Richard Crawshaw is one of those. A former teacher who is now one of the country’s leading voices on school refusal, he warns that the rise of the part-time pupil in Australia will have a grave impact on the future workforce.

“We have around half a million children who aren’t in school full-time,” he explained. “Unless there’s more done to combat school refusal and attendance rates, the next generation to hit the workforce won’t be able to work full-time.”

Concerningly, Crawshaw, who currently helps education departments and schools across Australia with his Can’t Face School organisation, says the rise of high school dropouts, with one in five failing to finish year 12, will cost the economy $12.6bn a year.

It comes as The Advertiser looks at the long-term impact of placing the nation’s children in lockdown during the pandemic, with its new four-part documentary Lockdown Kids: How to Break a Generation.

WATCH NOW: Lockdown Kids Episode 2 - Battling School Refusal

This week, we revealed that a staggering half a million students failed to attend school full-time in 2024 and in the video above, you can watch parents share their story about school refusal.

A Victoria University study by professors Stephen Lamb and Shuyan Hou looked into the long-term cost of early leavers, revealing that each student who dropped out before Year 12 had a combined cost to taxpayers of $950,800 during their lifetime.

This included lost tax payments, increased expenditure on health and support programs, and welfare. The social cost is a loss of earnings, reduced quality of life and private health costs. The pair stated this was a “conservative” estimation, not taking into consideration future housing.

“Kids don’t just vanish,” Mr Crawshaw explained. “If they don’t go into further education, they don’t get jobs, it costs us in the long-term.”

But perhaps the future is AI? Demographer Mark McCrindle – a leading voice on Gen Alpha – has a lot of optimism for the highly educated, technologically savvy and globally connected workers in an AI-driven business landscape.

McCrindle said resilience and adaptability could be forged by living through oppressive lockdowns and social isolation, but there were also “challenges” for the mental and emotional health of Covid’s “missing cohort”, who dropped out of school and social activities and never went back.

Mark McCrindle says Generation Alpha could forge resilience from their time in lockdowns and isolation but faced challenges to their mental health and social skills. Picture: Glenn Campbell
Mark McCrindle says Generation Alpha could forge resilience from their time in lockdowns and isolation but faced challenges to their mental health and social skills. Picture: Glenn Campbell

He said that was already being felt, with the first members of Gen Alpha turning 15 and starting part-time jobs and young, Covid-affected Gen Z workers entering a cutthroat work environment driven by profits and selecting the best.

“What we already hear from employers is that it’s not that independence of thought and productivity or initiative that employers do expect and, indeed, need where they set goals for increased productivity,” Mr McCrindle said.

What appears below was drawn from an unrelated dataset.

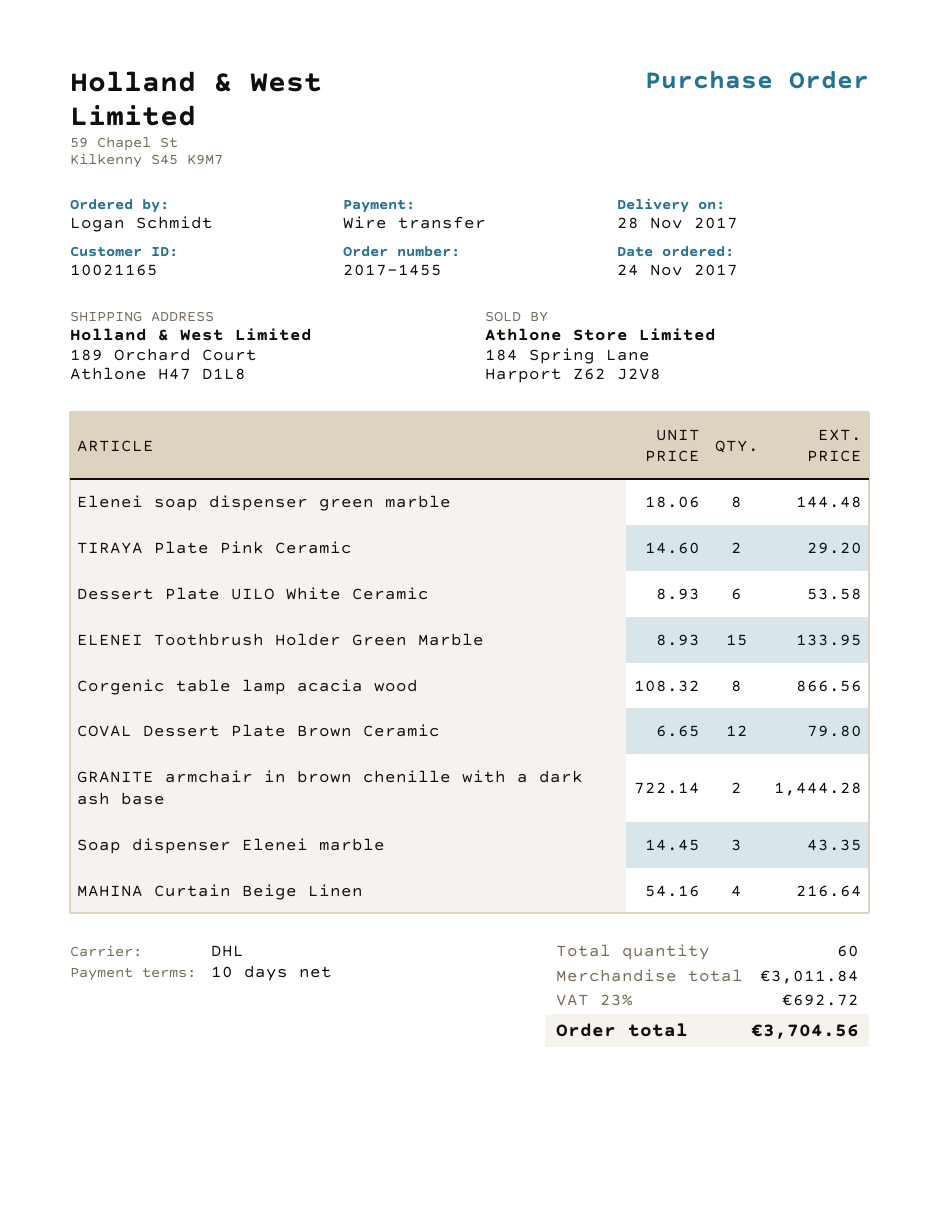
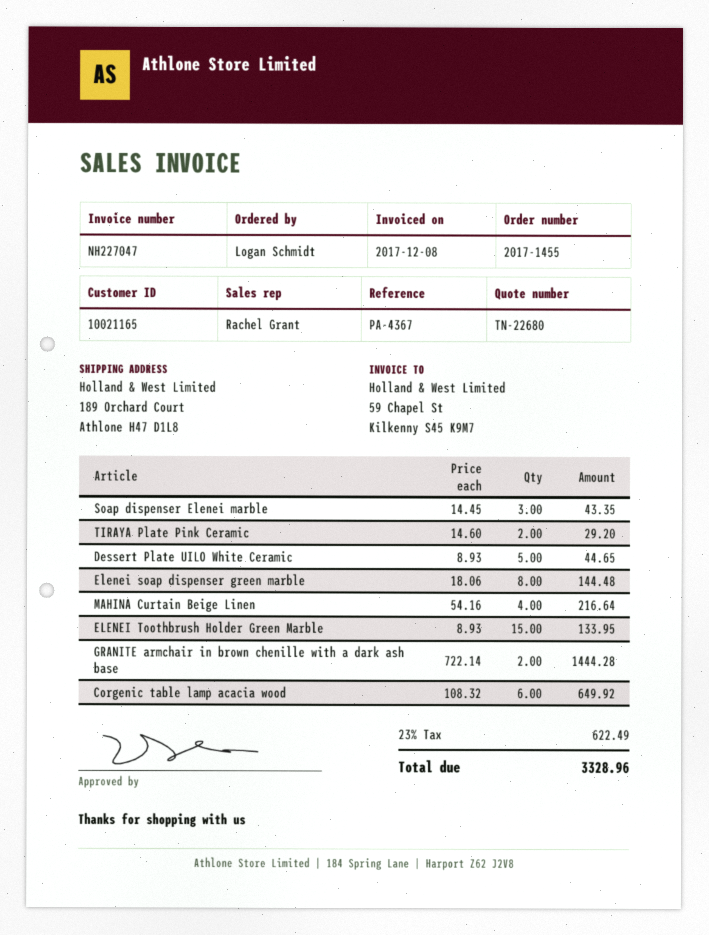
Dessert Plate UILO White Ceramic: 6 x 8.93 = 53.58 -> 5 x 8.93 = 44.65
Corgenic table lamp acacia wood: 8 x 108.32 = 866.56 -> 6 x 108.32 = 649.92
COVAL Dessert Plate Brown Ceramic: 12 x 6.65 = 79.80 -> none
tax: 23% = 692.72 -> 23% = 622.49
total: 3704.56 -> 3328.96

“Compared to the previous generations, they are shaped in a world where they are given a lot more support and feedback and so they’re not as directive in approach or assertive in manner or extroverted in their social comfort zone.

“They are different because of the times, because of technology, because of events that have shaped them and because of the expectations that society has. All of that has created quite a unique generation entering the workforce.”